§ Exercise objective
Below is some data. Retype exactly the lines starting at the one with "Quickdraw Green - Long: 2" and ending at the one with "New Color Girl’s".

[Change detection data]
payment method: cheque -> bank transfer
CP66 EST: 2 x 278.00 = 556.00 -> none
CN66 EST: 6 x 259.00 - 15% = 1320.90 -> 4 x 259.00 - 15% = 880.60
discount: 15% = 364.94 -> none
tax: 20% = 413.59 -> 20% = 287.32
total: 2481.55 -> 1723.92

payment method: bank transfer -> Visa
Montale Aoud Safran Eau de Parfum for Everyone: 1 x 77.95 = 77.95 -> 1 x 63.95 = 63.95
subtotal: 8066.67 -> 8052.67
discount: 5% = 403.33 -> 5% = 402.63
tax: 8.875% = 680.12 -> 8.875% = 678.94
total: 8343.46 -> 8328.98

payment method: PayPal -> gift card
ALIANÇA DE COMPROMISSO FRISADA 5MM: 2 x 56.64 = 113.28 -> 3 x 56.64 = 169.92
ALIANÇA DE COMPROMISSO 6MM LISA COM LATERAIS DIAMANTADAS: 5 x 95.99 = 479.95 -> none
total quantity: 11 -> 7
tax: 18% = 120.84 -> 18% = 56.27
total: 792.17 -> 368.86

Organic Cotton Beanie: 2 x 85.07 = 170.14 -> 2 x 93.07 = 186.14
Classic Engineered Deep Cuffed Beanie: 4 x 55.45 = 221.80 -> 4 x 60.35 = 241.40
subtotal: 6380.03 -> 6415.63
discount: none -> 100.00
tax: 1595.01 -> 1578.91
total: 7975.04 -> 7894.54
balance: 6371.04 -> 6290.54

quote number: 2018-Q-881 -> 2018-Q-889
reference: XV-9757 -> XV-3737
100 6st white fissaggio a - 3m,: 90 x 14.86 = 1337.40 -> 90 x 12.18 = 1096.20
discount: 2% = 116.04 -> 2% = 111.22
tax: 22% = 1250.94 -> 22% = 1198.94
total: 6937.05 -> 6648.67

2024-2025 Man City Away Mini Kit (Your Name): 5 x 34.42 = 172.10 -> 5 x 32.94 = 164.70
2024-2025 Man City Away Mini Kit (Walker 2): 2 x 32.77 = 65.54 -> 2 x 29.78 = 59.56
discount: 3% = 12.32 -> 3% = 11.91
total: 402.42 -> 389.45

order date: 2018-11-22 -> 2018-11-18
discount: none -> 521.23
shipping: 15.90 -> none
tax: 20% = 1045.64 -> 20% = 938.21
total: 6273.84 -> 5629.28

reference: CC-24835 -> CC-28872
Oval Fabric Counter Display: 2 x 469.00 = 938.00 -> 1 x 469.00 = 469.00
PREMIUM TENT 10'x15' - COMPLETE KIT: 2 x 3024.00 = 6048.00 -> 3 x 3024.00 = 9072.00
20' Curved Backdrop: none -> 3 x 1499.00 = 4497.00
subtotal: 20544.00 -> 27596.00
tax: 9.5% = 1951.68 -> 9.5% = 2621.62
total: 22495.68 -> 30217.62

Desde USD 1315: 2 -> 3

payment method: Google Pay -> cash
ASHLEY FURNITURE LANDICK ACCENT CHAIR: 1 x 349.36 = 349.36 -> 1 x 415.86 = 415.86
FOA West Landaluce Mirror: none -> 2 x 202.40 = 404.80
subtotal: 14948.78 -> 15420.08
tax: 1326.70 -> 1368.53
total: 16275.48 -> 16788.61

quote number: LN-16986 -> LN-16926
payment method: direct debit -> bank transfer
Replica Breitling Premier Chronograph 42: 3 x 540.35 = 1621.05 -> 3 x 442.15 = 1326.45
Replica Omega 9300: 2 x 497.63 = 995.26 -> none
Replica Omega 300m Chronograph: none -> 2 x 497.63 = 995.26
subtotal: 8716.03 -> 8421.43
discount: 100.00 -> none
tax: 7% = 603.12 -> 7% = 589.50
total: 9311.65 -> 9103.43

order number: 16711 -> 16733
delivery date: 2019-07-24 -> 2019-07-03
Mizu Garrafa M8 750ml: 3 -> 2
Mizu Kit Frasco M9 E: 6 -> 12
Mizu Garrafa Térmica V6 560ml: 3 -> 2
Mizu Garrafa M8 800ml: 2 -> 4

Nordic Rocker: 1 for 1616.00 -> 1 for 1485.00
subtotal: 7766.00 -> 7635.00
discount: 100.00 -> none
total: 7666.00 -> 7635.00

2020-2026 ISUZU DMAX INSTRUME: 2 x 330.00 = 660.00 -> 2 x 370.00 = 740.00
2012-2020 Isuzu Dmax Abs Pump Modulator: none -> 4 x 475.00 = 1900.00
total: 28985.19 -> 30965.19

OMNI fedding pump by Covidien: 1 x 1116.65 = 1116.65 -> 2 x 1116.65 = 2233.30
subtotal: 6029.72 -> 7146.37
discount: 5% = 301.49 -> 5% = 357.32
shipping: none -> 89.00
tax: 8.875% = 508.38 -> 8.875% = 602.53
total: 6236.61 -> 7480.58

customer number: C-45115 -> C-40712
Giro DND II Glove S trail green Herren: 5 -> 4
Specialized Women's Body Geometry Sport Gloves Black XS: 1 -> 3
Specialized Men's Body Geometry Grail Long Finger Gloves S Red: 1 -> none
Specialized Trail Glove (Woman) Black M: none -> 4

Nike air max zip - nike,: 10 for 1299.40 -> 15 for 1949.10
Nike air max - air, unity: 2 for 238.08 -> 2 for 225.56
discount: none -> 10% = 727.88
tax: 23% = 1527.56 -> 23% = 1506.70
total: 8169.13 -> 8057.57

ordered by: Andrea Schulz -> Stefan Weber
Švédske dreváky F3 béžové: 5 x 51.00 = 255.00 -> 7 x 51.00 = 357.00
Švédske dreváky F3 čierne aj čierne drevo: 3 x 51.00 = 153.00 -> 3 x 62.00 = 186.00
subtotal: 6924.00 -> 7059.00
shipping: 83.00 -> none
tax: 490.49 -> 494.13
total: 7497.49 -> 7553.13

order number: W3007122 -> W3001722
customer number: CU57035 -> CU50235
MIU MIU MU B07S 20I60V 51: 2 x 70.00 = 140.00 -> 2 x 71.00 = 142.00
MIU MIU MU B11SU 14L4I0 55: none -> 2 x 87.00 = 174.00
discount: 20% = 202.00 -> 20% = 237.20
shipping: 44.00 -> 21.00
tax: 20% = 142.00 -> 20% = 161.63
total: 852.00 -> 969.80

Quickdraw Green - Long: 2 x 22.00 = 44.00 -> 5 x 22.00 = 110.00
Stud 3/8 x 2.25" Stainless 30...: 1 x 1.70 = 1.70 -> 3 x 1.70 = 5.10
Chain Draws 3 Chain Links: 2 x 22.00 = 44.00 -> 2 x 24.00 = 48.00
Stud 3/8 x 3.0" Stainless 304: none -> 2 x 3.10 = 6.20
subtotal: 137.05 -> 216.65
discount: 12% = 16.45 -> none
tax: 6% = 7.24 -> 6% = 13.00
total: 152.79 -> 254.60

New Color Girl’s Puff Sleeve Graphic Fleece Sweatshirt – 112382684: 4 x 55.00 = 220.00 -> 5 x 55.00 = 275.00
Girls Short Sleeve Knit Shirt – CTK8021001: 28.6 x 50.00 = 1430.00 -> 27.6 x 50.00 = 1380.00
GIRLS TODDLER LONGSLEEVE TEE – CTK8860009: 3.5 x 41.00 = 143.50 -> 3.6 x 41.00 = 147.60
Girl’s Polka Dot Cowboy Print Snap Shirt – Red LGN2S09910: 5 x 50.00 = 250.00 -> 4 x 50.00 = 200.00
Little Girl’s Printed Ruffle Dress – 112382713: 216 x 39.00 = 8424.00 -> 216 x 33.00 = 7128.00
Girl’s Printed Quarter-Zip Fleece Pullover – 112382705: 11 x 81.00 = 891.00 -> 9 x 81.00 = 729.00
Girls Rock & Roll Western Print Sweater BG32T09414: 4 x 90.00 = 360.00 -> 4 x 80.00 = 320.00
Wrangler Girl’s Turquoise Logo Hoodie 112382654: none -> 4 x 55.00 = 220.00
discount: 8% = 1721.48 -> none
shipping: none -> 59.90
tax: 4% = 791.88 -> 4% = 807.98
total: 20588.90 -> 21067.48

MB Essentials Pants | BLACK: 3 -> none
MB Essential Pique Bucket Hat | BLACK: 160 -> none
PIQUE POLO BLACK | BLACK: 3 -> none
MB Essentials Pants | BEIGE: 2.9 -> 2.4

§ Result below
Quickdraw Green - Long: 2 x 22.00 = 44.00 -> 5 x 22.00 = 110.00
Stud 3/8 x 2.25" Stainless 30...: 1 x 1.70 = 1.70 -> 3 x 1.70 = 5.10
Chain Draws 3 Chain Links: 2 x 22.00 = 44.00 -> 2 x 24.00 = 48.00
Stud 3/8 x 3.0" Stainless 304: none -> 2 x 3.10 = 6.20
subtotal: 137.05 -> 216.65
discount: 12% = 16.45 -> none
tax: 6% = 7.24 -> 6% = 13.00
total: 152.79 -> 254.60

New Color Girl’s Puff Sleeve Graphic Fleece Sweatshirt – 112382684: 4 x 55.00 = 220.00 -> 5 x 55.00 = 275.00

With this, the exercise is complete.